Can anyone just quickly explain the way the machine handles this bit of state?

Sorry for the question that's not exactly on topic.
TommoH is offline  
Old 14 March 2022, 17:40   #2
paraj
Registered User
 
paraj's Avatar
 
Join Date: Feb 2017
Location: Denmark
Posts: 1,099
This isn't exactly how the hardware works, but briefly it's more like when HPOS==DDFSTRT it starts fetching data in the order you call "plane_order" (skipping planes that aren't enabled) to BPLxDAT. After write to BPL1DAT the data is passed on to temporary holding registers to and finally moved to the actual output shift registers when the hscroll values match.

When HPOS==DDFSTOP it starts the final fetch cycle (i.e. DDFSTOP doesn't actually mean stop right now!). It's during this final fetch cycle that BPLxMOD is added.

Obviously many more details to it, but compared to what you write the main difference is you want something more like:
plane = plane_order[(horizontal_position - DDFSTRT) mod 8]


BTW in case you're not already aware the author of the vAmiga emulator has a pretty extensive test suite that you may find useful.
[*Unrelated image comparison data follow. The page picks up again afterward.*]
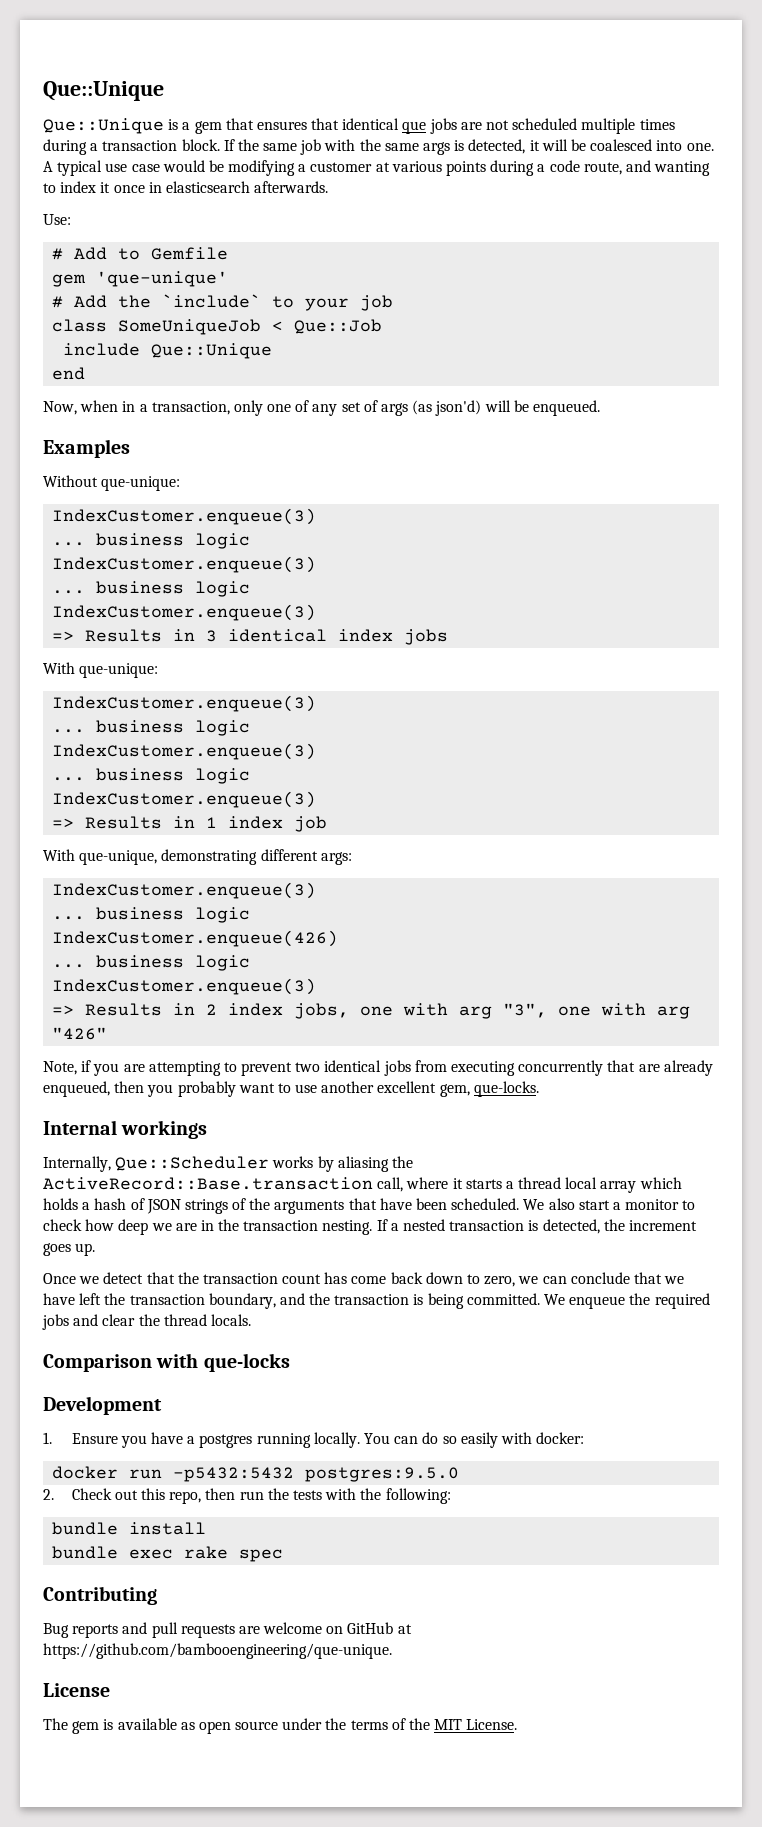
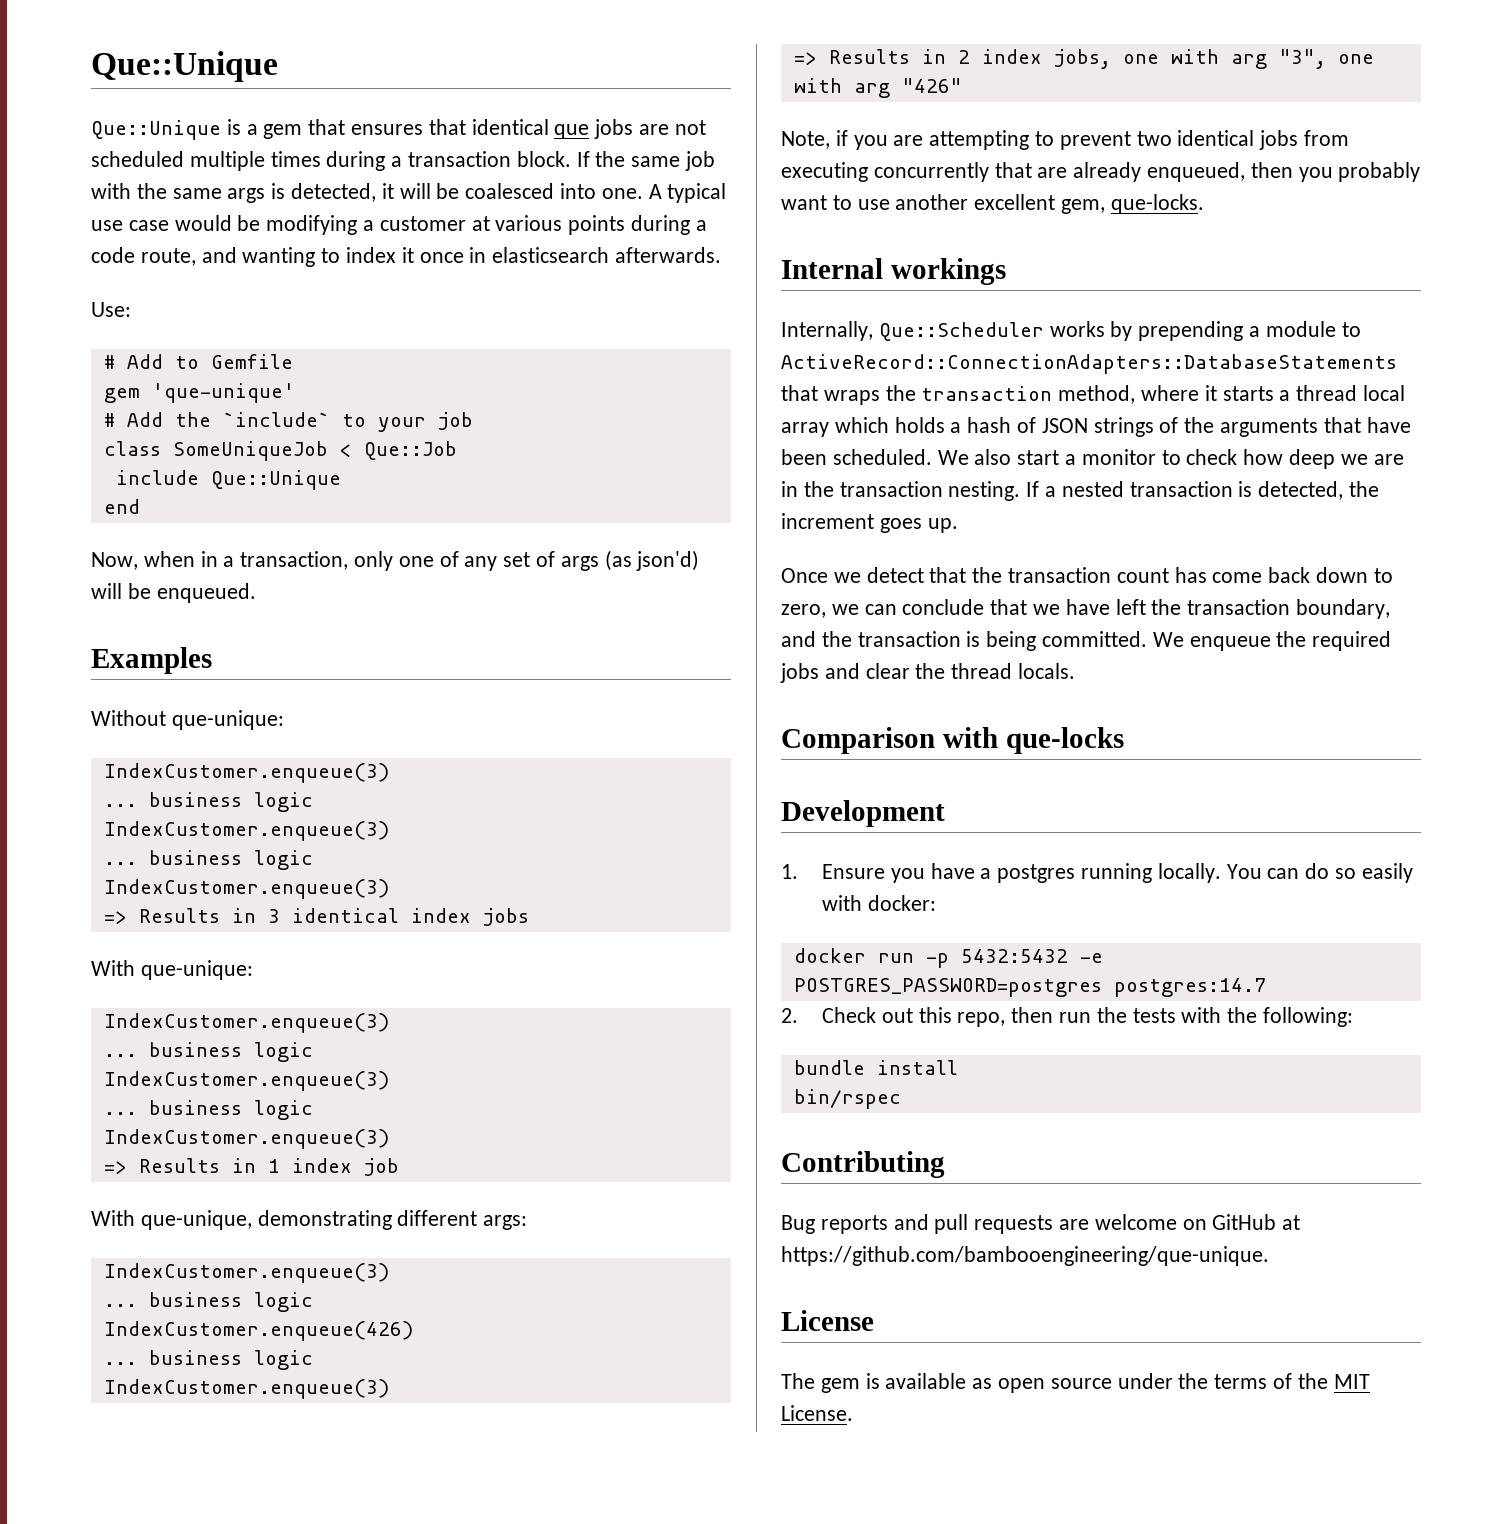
- Internally, Que::Scheduler works by aliasing the ActiveRecord::Base.transaction call, where it starts a thread local array which holds a hash of JSON strings of the arguments that have been scheduled.
+ Internally, Que::Scheduler works by prepending a module to ActiveRecord::ConnectionAdapters::DatabaseStatements that wraps the transaction method, where it starts a thread local array which holds a hash of JSON strings of the arguments that have been scheduled.
- docker run -p5432:5432 postgres:9.5.0
+ docker run -p 5432:5432 -e POSTGRES_PASSWORD=postgres postgres:14.7
- bundle exec rake spec
+ bin/rspec

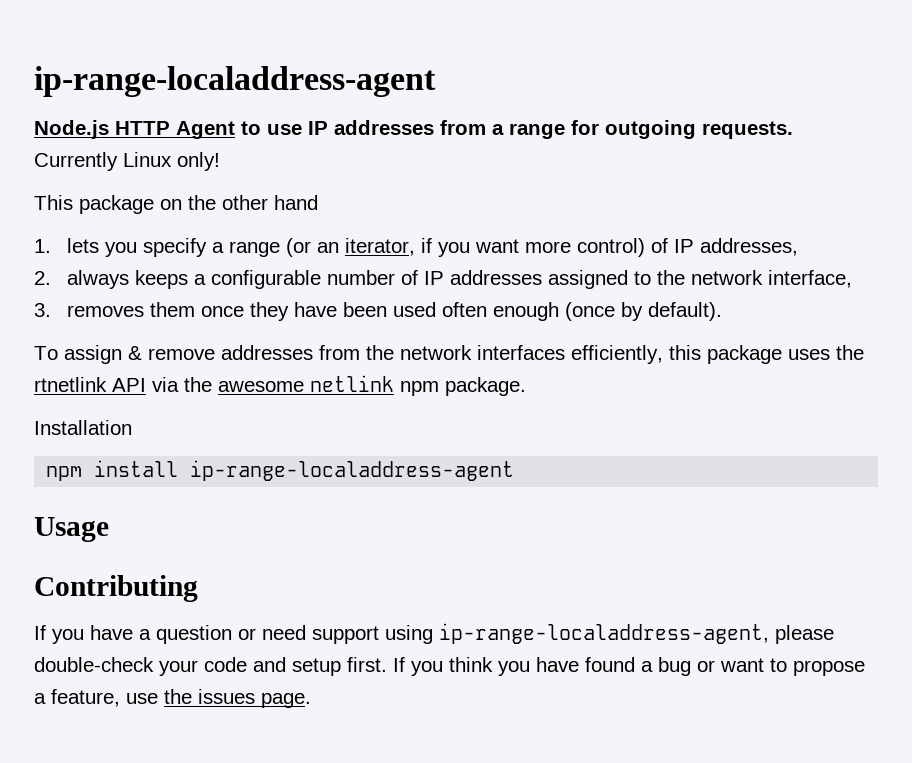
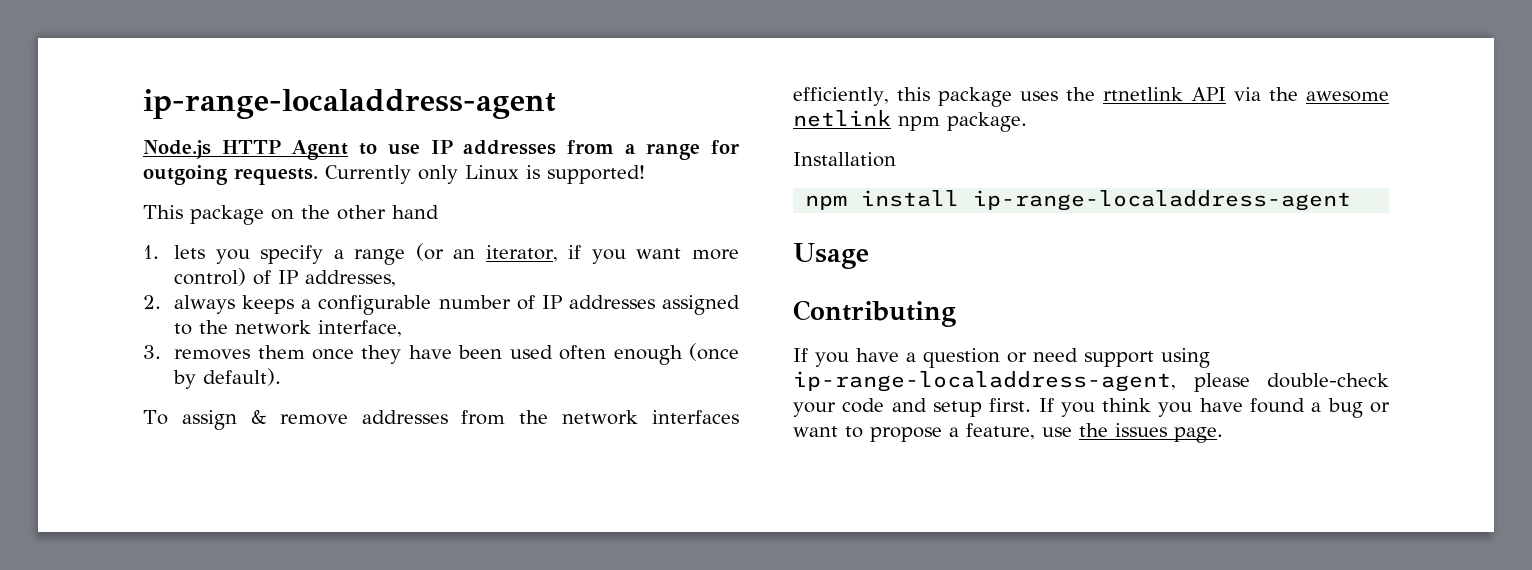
- Currently Linux only!
+ Currently only Linux is supported!

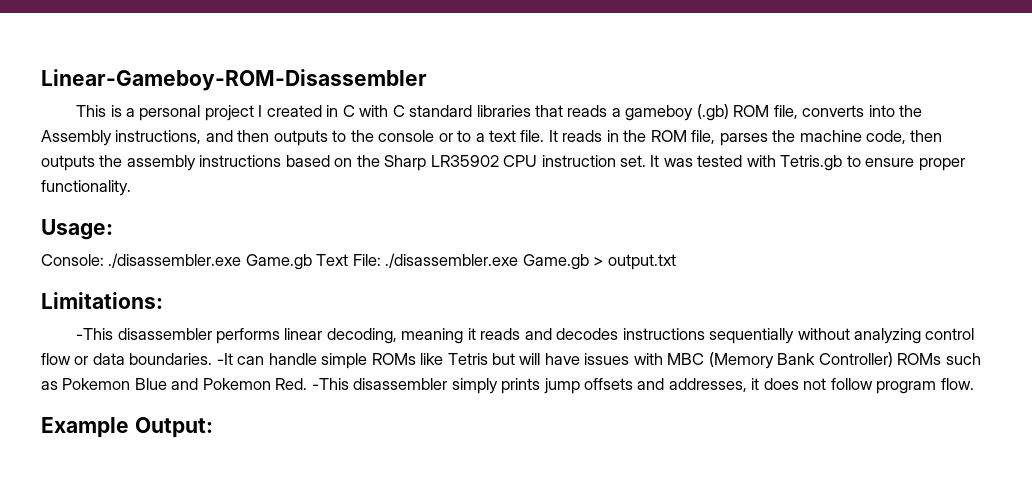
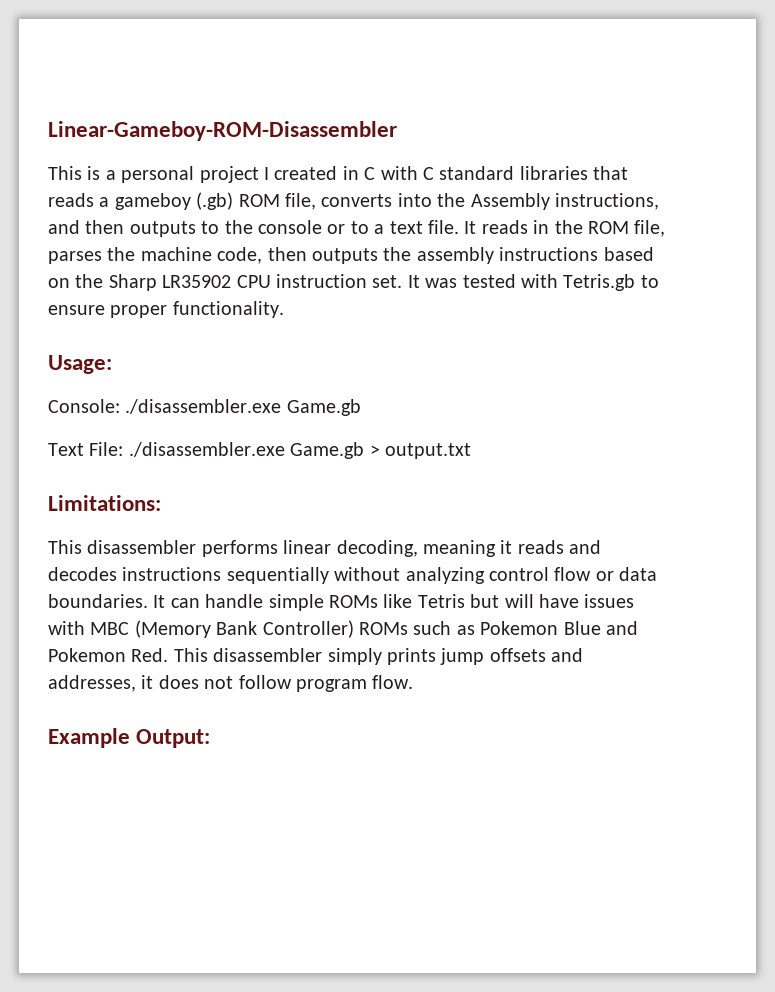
- Console: ./disassembler.exe Game.gb Text File: ./disassembler.exe Game.gb > output.txt
+ Console: ./disassembler.exe Game.gb
+ Text File: ./disassembler.exe Game.gb > output.txt
- -This disassembler performs linear decoding, meaning it reads and decodes instructions sequentially without analyzing control flow or data boundaries.
+ This disassembler performs linear decoding, meaning it reads and decodes instructions sequentially without analyzing control flow or data boundaries.
- -It can handle simple ROMs like Tetris but will have issues with MBC (Memory Bank Controller) ROMs such as Pokemon Blue and Pokemon Red. -This disassembler simply prints jump offsets and addresses, it does not follow program flow.
+ It can handle simple ROMs like Tetris but will have issues with MBC (Memory Bank Controller) ROMs such as Pokemon Blue and Pokemon Red. This disassembler simply prints jump offsets and addresses, it does not follow program flow.

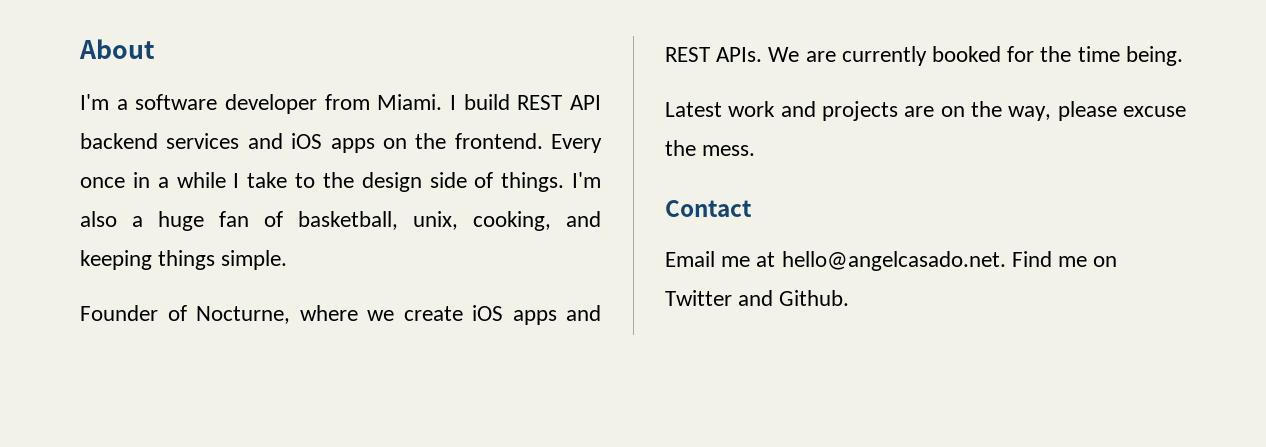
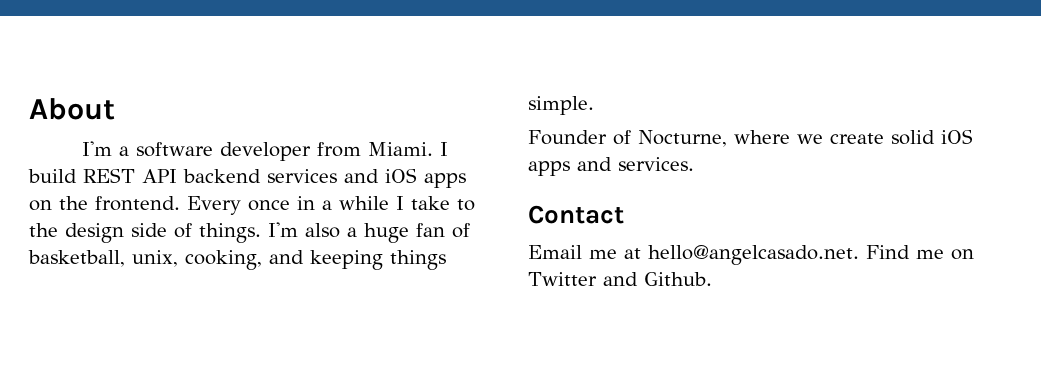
- Founder of Nocturne, where we create iOS apps and REST APIs. We are currently booked for the time being.
- Latest work and projects are on the way, please excuse the mess.
+ Founder of Nocturne, where we create solid iOS apps and services.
If that's not what you're asking, maybe you could describe what issue you're seeing?
paraj is offline  
Old 14 March 2022, 18:16   #3
TommoH
Registered User
 
Join Date: Jul 2021
Location: New York
Posts: 12
Quote:
Originally Posted by paraj View Post
When HPOS==DDFSTOP it starts the final fetch cycle (i.e. DDFSTOP doesn't actually mean stop right now!). It's during this final fetch cycle that BPLxMOD is added.
Okay, so to restate I guess it's more like at the start of each complete set of bitplanes a test is made against a properly-masked DDFSTRT and DDFSTOP; equality with the former starts collection, equality with the latter flags this up as the final set to be collected for now?

Quote:
Originally Posted by paraj View Post
Obviously many more details to it, but compared to what you write the main difference is you want something more like:
plane = plane_order[(horizontal_position - DDFSTRT) mod 8]
Given that one can specify DDFSTOP and DDFSTRT only down to H3 I don't think that subtraction adds anything. DDFSTART mod 8 is guaranteed to be zero. Indeed I'd guessed that that's exactly why DDFSTRT and STOP are constrained in their placement, but that's just another guess.

Quote:
Originally Posted by paraj View Post
BTW in case you're not already aware the author of the vAmiga emulator has a pretty extensive test suite that you may find useful.
Yep, that's likely to come in handy eventually. But because it's all in-machine tests and visually comparing results, I think it's mostly helpful for telling you when things still aren't right. In this case I already know that my implementation isn't right.
TommoH is offline  
Old 14 March 2022, 19:13   #4
Toni Wilen
WinUAE developer
 
Join Date: Aug 2001
Location: Hämeenlinna/Finland
Age: 49
Posts: 26,510
Quote:
Originally Posted by TommoH View Post
DDFSTART mod 8 is guaranteed to be zero
No, it isn't necessarily true. DDFSTRT and STOP bit 2 exists. ECS Agnus added bit 1.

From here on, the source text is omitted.